The president made this statement at the White House during the meeting with the Chinese vice premier Liu He, who led China at the trade talks. The Chinese VP also sounded positive and said the two sides had agreed on “a timetable and roadmap” for proceeding toward the next round of negotiations.

However, no specific dates have been set for a summit meeting with Xi.

China has reportedly invited the U.S. trade representative Robert Lighthizer and Treasury secretary Steven Mnuchin to Beijing in mid-February though specific dates are yet to be finalized.

In a statement, White House reiterated that the proposed tariff on $200bilion of Chinese goods from 10 percent to 25 percent, which takes effect on March 2, will prevail as it is a “hard deadline” in case no trade deal happens before that.

Soybean cheer from China

China’s state news agency, Xinhua, reported that the Chinese delegation agreed to “expand” imports of US farm products, energy products, industrial goods, and service products.

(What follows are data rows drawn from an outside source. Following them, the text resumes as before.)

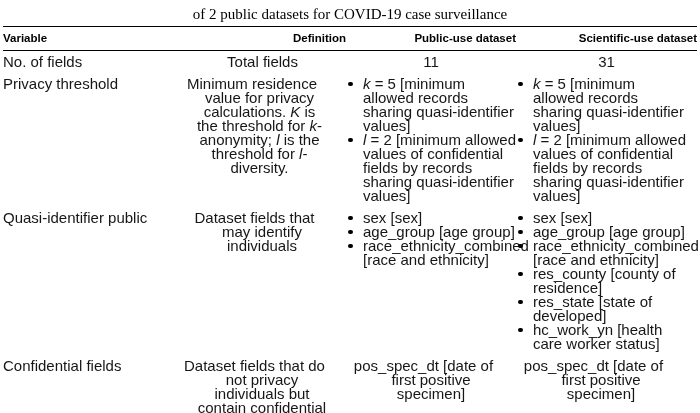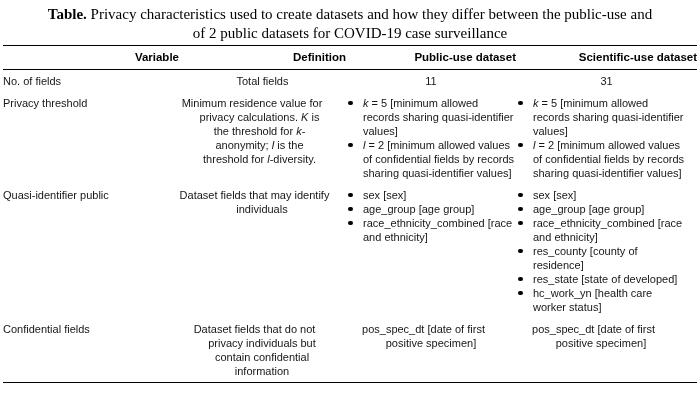--- a/index.html
+++ b/index.html
@@ -32,24 +32,24 @@
   }
   th {
     font-size: 11.5px;
     font-weight: bold;
     line-height: 14px;
     text-align: right;
     padding: 4px 0 5px 0;
     border-bottom: 1.5px solid #000;
     color: #000;
   }
-  th.th-var { text-align: right; }
+  th.th-var { text-align: left; }
   td {
     vertical-align: top;
-    font-size: 11px;
+    font-size: 15px;
     line-height: 14px;
     padding: 4px 0 4px 0;
     color: #161616;
     margin-top: 19px;
   }
   td.cell-variable { padding-right: 6px; }
   .hang { padding-left: 15px; text-indent: -15px; text-align: center; }
   .center { text-align: center; }
   ul.fields { margin: 0; padding: 0; list-style: none; }
   ul.fields li { position: relative; padding-left: 17px; }
@@ -63,21 +63,20 @@
     border-radius: 50%;
     background: #000;
   }
   i { font-style: italic; }
 </style>
 </head>
 <body>
 
 <div class="page">
   <div class="caption">
-    <div class="cap-line"><b>Table.</b> <span>Privacy characteristics used to create datasets and how they differ between the public-use and</span></div>
     <div class="cap-line">of 2 public datasets for COVID-19 case surveillance</div>
   </div>
 
   <table class="privacy">
     <colgroup>
       <col style="width:176px">
       <col style="width:167px">
       <col style="width:170px">
       <col style="width:181px">
     </colgroup>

Liu told Trump that China would increase soybean imports from the U.S. In 2017, U.S. soybean exports to China amounted to 31.7 million tonnes. The exports came to naught after China clamped retaliatory tariffs in mid-2018 after the trade war erupted.

China’s decision to augment soybean imports delighted Trump, who commented that it would “make our farmers very happy.”

China’s gesture of expanding U.S. agricultural products imports did not stop the U.S negotiators from raising issues such as laxity in protecting American intellectual property and pursuing policies that seek divesting technology from U.S. companies.

GettyImages-Trump china trade talks
President Donald Trump speaks during a meeting with Chinese Vice Premier Liu He (L), in the Oval Office at the White House on January 31, 2019. Photo by Mark Wilson/Getty Images

Even while claiming “substantial progress” on the above fronts, the U. S official Lighthizer said it was too early to predict success.

Lighthizer added that the U.S. objective was to make China’s commit to mechanisms for enforcing action on these points and having systems to verify it if China fails to follow through.

To the question, whether the two sides discussed lifting U.S. tariffs on Chinese goods, Lighthizer answered that tariffs were not part of the talks.

Mini deal possible in the interim

One more element that expressed China’s readiness to handle the talks constructively was evident from the letter from Chinese President Xi Jinping to Trump that was read out at the Oval Office. Xi expressed the wish that both sides would meet halfway at the trade talks.

These are viable pointers toward willingness by both sides to stitch a mini-deal that may give Trump an upper hand in the trade talks and avoid bruising China with the March 2 tariff hikes.